Re: Handle infinite recursion in logical replication setup

From: Peter Smith <smithpb2250(at)gmail(dot)com>
To: vignesh C <vignesh21(at)gmail(dot)com>
Cc: Ashutosh Bapat <ashutosh(dot)bapat(dot)oss(at)gmail(dot)com>, "kuroda(dot)hayato(at)fujitsu(dot)com" <kuroda(dot)hayato(at)fujitsu(dot)com>, PostgreSQL Hackers <pgsql-hackers(at)lists(dot)postgresql(dot)org>
Subject: Re: Handle infinite recursion in logical replication setup
Date: 2022-04-05 00:51:20
Message-ID: CAHut+PvsvrZiPPZK7=_4c+Lc+MCe8peqDKMwbH+_mp1wj0-yOQ@mail.gmail.com
Views: Raw Message | Whole Thread | Download mbox | Resend email
Thread:
Lists: pgsql-hackers

Here are my comments for the latest patch v6-0001.

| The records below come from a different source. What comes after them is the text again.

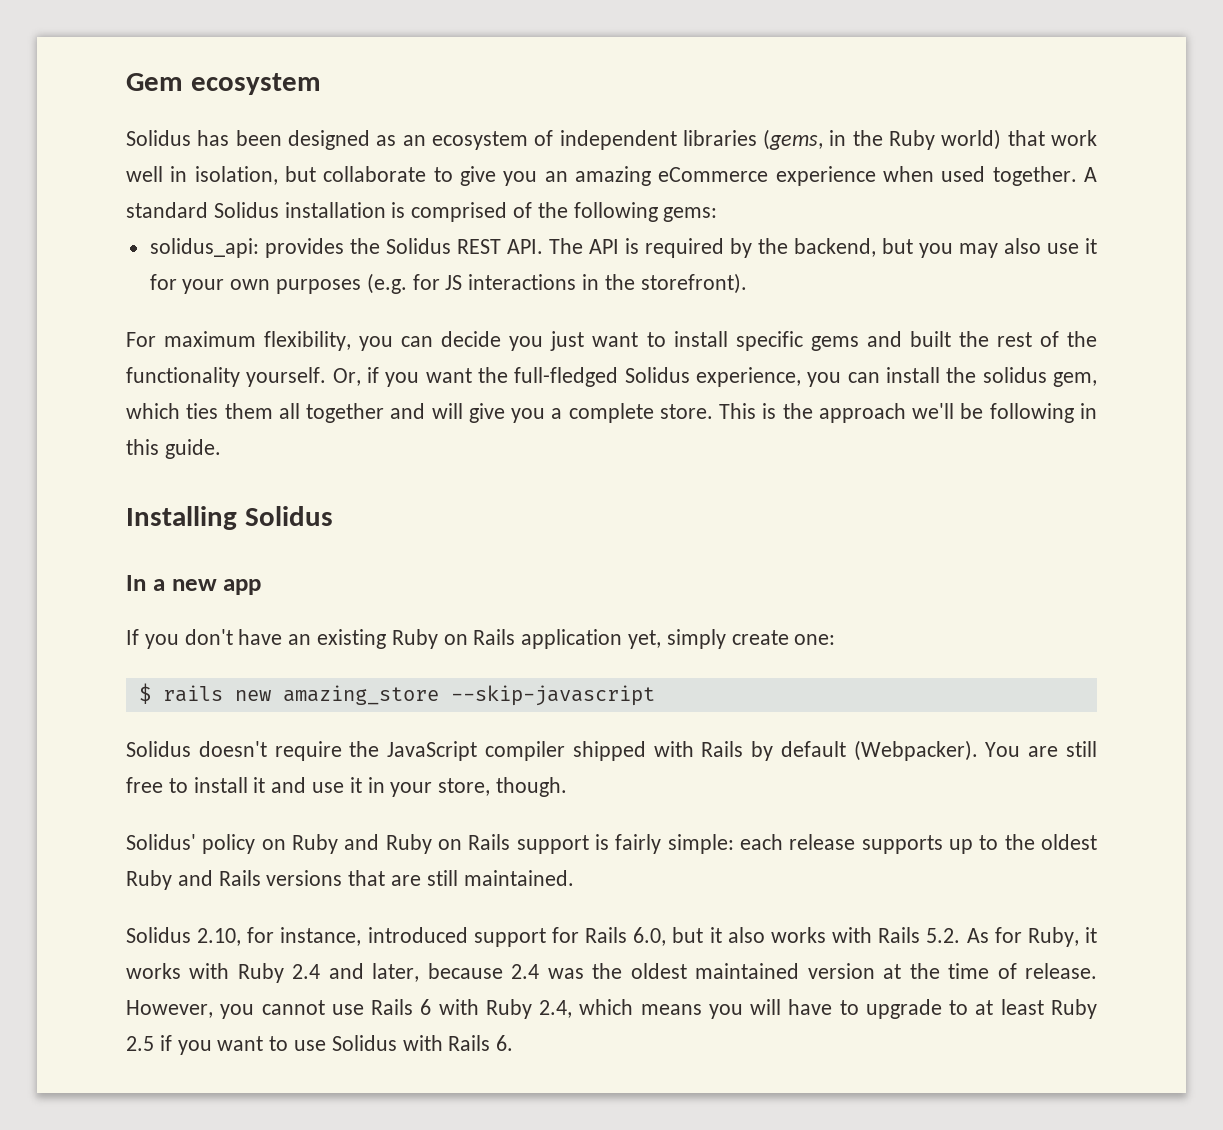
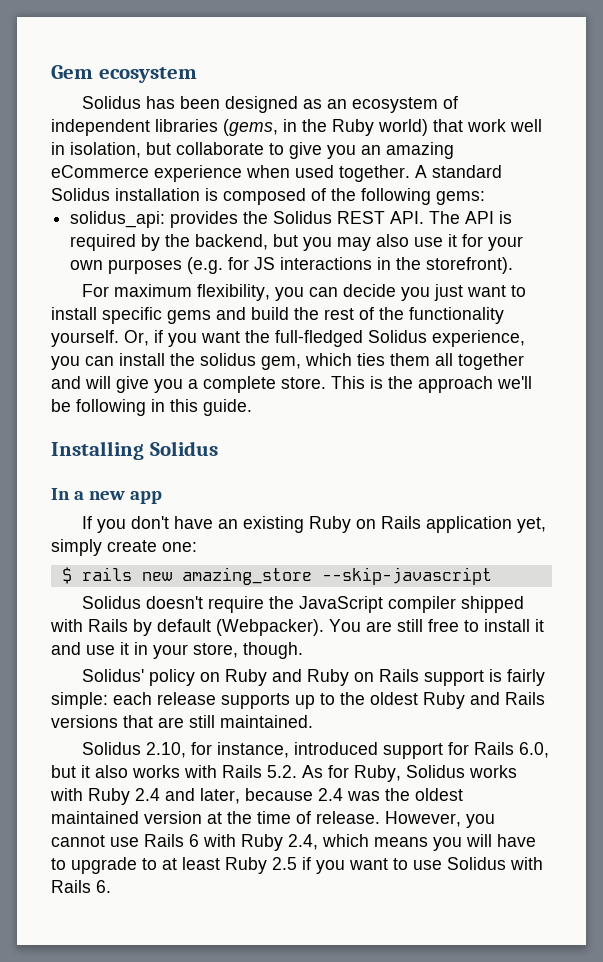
- A standard Solidus installation is comprised of the following gems:
+ A standard Solidus installation is composed of the following gems:
- For maximum flexibility, you can decide you just want to install specific gems and built the rest of the functionality yourself.
+ For maximum flexibility, you can decide you just want to install specific gems and build the rest of the functionality yourself.
- Solidus 2.10, for instance, introduced support for Rails 6.0, but it also works with Rails 5.2. As for Ruby, it works with Ruby 2.4 and later, because 2.4 was the oldest maintained version at the time of release.
+ Solidus 2.10, for instance, introduced support for Rails 6.0, but it also works with Rails 5.2. As for Ruby, Solidus works with Ruby 2.4 and later, because 2.4 was the oldest maintained version at the time of release.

(I will post my v6-0002 review comments separately)

PATCH v6-0001 comments
======================

1.1 General - Option name

I still feel like the option name is not ideal. Unfortunately, this is
important because any name change would impact lots of these patch
files and docs, struct members etc.

It was originally called "local_only", but I thought that as a
SUBSCRIPTION option that was confusing because "local" means local to
what? Really it is local to the publisher, not local to the
subscriber, so that name seemed misleading.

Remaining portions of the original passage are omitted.